Close

Holimap: an accurate and efficient method for solving stochastic gene network dynamics

Chen Jia, Ramon Grima

Preprint posted on 28 February 2024 https://www.biorxiv.org/content/10.1101/2024.02.25.581947v1

Breaking the curse of dimensionality: Chen Jia and Ramon Grima propose an efficient framework that accurately predicts stochastic time-dependent protein dynamics.

Selected by Benjamin Dominik Maier

Personal Perspective/Background

Whenever I simulate mathematical models, I have to decide between a deterministic, stochastic or hybrid simulation routine. Deterministic models are completely predictable, meaning that for a given set of inputs, the model will always result in the same set of outputs. Although sufficient for large reacting molecule numbers and stable systems, they cannot resolve dynamics of (small) populations or expression distributions, which are crucial for understanding differences between species, cell types, and states. In contrast, stochastic simulations model individual molecular interactions and reactions probabilistically, treating genes and proteins as individual (discrete) molecules rather than averaged (continuous) concentrations. While they account for stochasticity and provide insights into expression patterns (e.g. unimodal vs bimodal), they can become computationally expensive due to the need for simulating numerous trajectories to fully capture the system dynamics (Fig. 1).

Fig. 1 Lotka-Volterra System. Comparison of deterministic (LSODA) and stochastic (adaptive SSA/τ-leap) simu- lations (10 trajectories) for a mathematical model of inter- specific competition in COPASI. The model consists of 4 reactions (prey growth, predation, predator growth, predator death) and displays a periodic activity.

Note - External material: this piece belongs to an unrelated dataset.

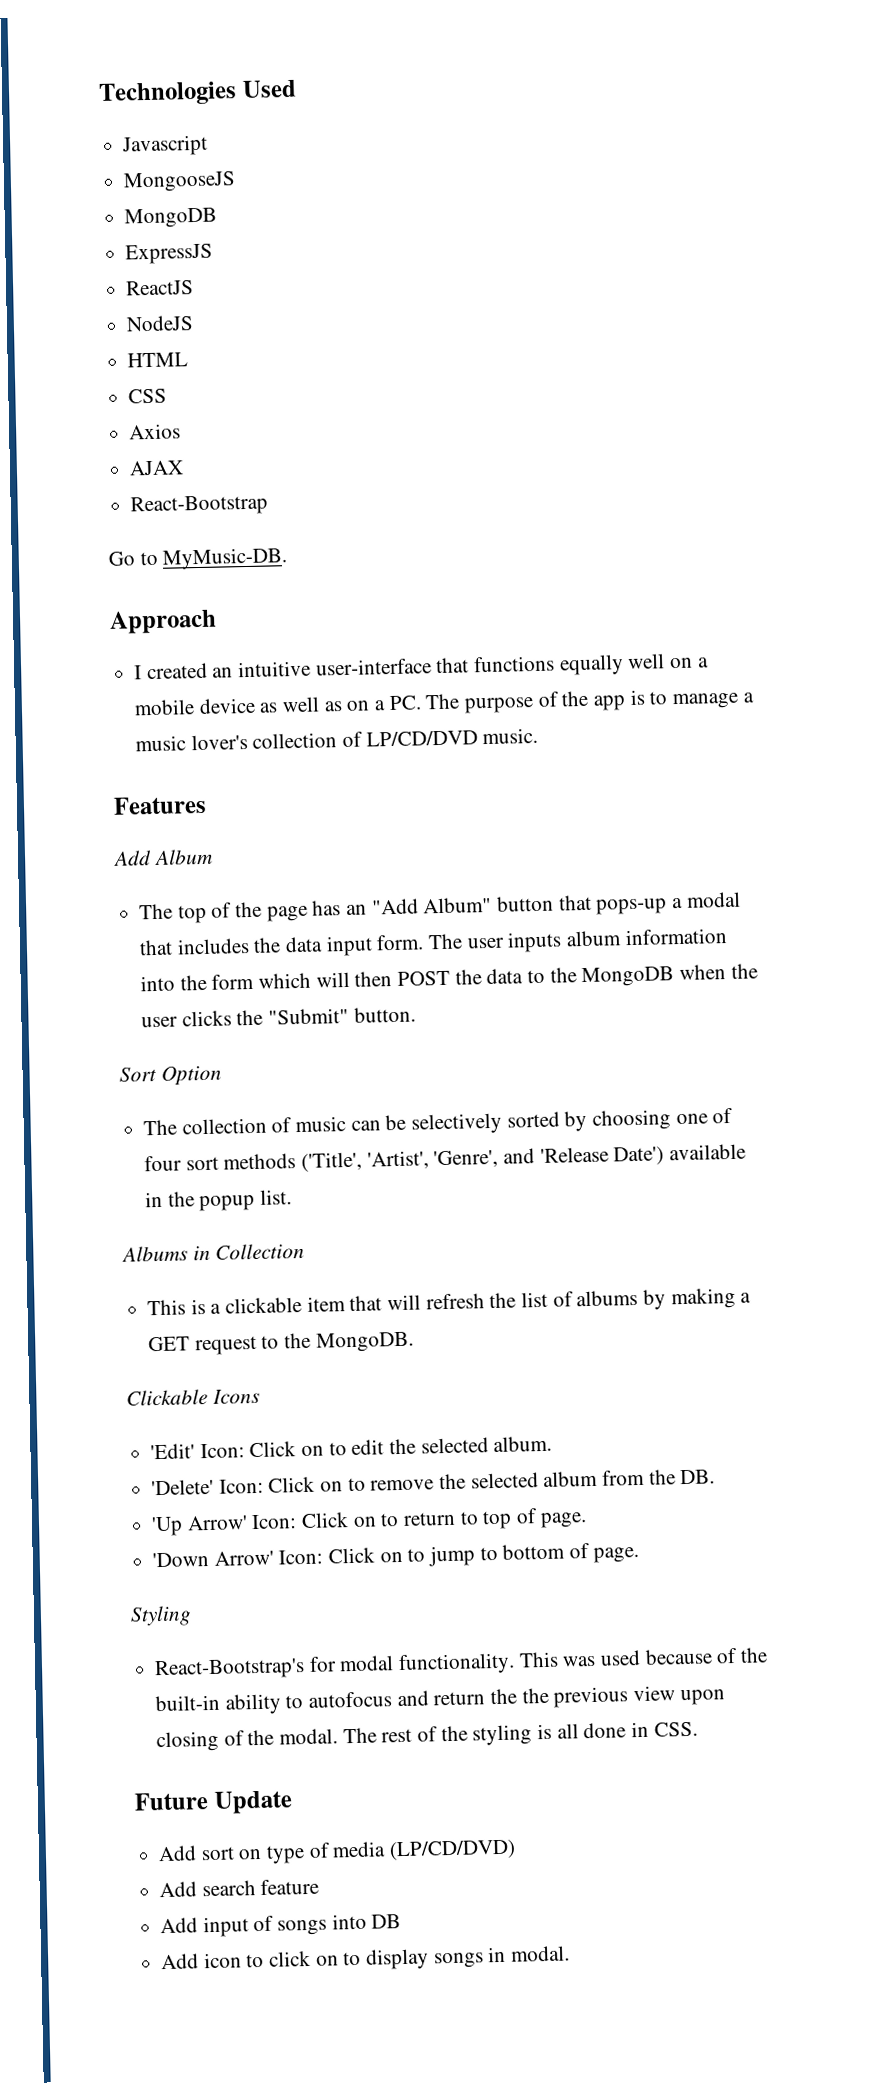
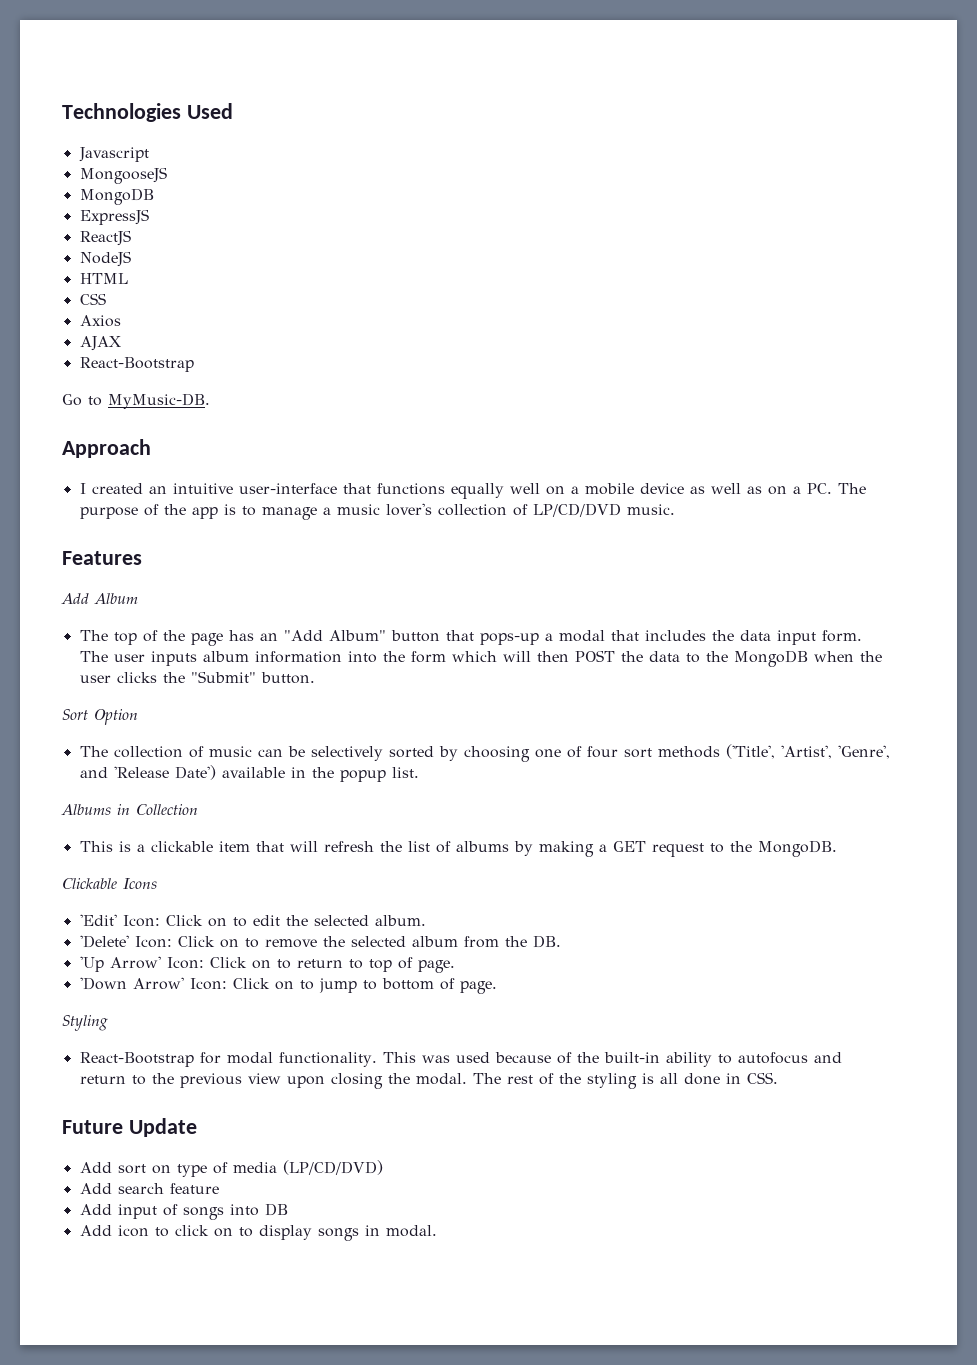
- React-Bootstrap's for modal functionality.
+ React-Bootstrap for modal functionality.
- This was used because of the built-in ability to autofocus and return the the previous view upon closing of the modal.
+ This was used because of the built-in ability to autofocus and return to the previous view upon closing the modal.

(One might say that deterministic simulations are similar to bulk sequencing while stochastic simulations are comparable to the more fancy and expensive single cell sequencing.)

Stochastic Protein Dynamics

Stochasticity is an inherent property of biological systems which ensures that a system is simultaneously robust enough to function reliably while maintaining adaptability to dynamic environmental changes. Stochasticity arises from the probabilistic nature of molecular processes like transcriptional bursting (intrinsic noise), cell-to-cell variations (extrinsic noise) as well as technical variability introduced by experimental protocols.

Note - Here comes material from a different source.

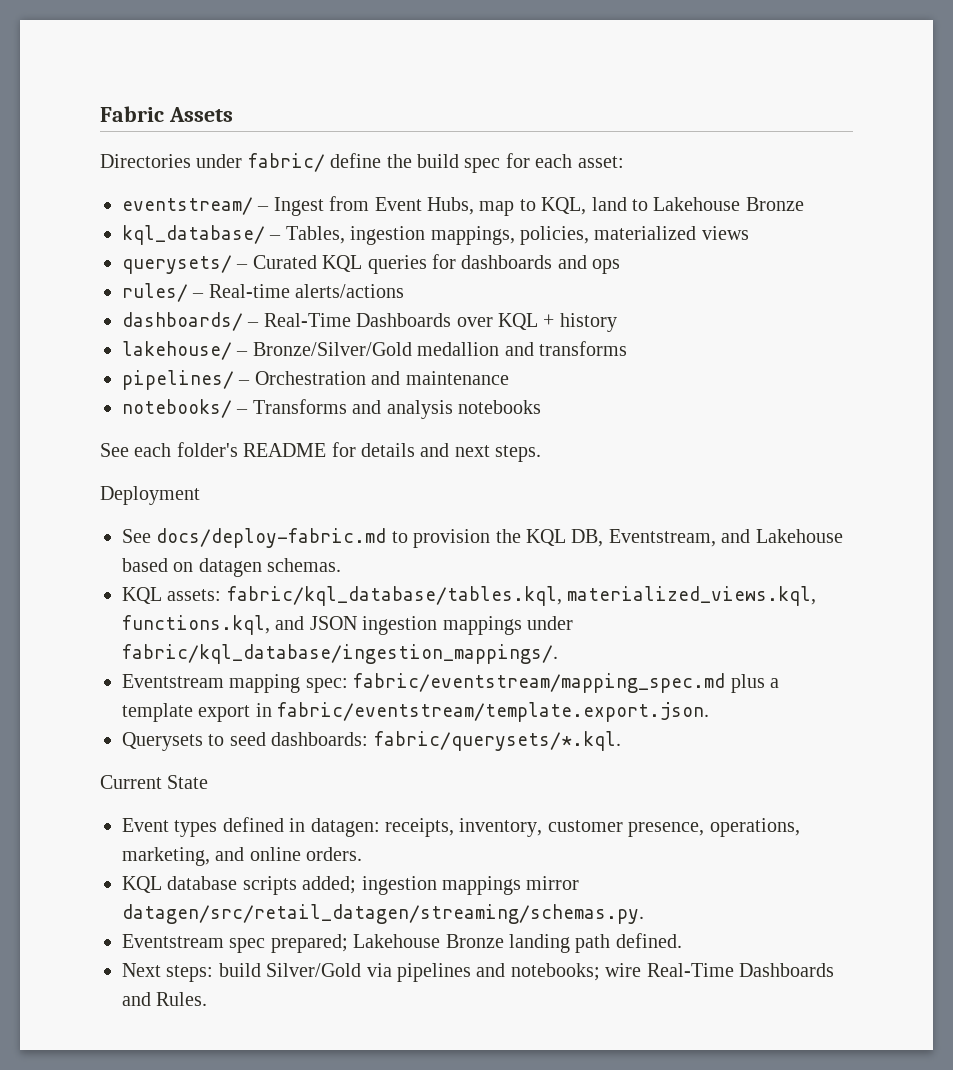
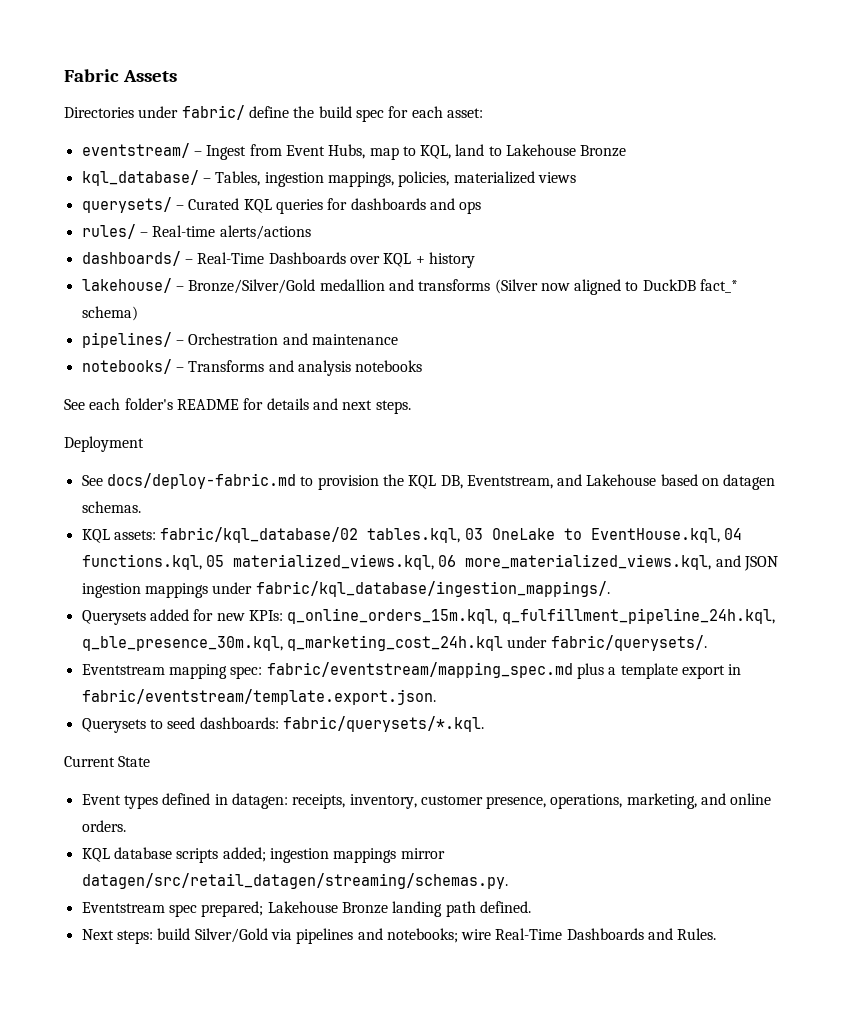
- lakehouse/ – Bronze/Silver/Gold medallion and transforms
+ lakehouse/ – Bronze/Silver/Gold medallion and transforms (Silver now aligned to DuckDB fact_* schema)
- KQL assets: fabric/kql_database/tables.kql, materialized_views.kql, functions.kql, and JSON ingestion mappings under fabric/kql_database/ingestion_mappings/.
+ KQL assets: fabric/kql_database/02 tables.kql, 03 OneLake to EventHouse.kql, 04 functions.kql, 05 materialized_views.kql, 06 more_materialized_views.kql, and JSON ingestion mappings under fabric/kql_database/ingestion_mappings/.
+ Querysets added for new KPIs: q_online_orders_15m.kql, q_fulfillment_pipeline_24h.kql, q_ble_presence_30m.kql, q_marketing_cost_24h.kql under fabric/querysets/.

Finite State Projection (FSP) and Stochastic Simulation Algorithm (SSA)

Biological systems can be described using stochastic chemical master equations (CME) to mathematically model how a system and its molecules evolve over (continuous) time. The clever thing about these equations is that they are memoryless, meaning that future states depend solely on the present state and not the past sequence of events (Markov property). The solution of the CME is the probability distribution of all possible system states, yet solving it is challenging as a) many systems have infinite states and b) computational complexity increases exponentially with species numbers (“curse of dimensionality”).

If the behaviour of a system can be represented by a finite set of states and transitions between them, applying Finite State Projection (FSP) (Munsky & Khammash, 2006) can model it as a Markov chain. The master equation of the Markov chain can then be solved analytically to compute the probability distribution of the system’s state at any given time.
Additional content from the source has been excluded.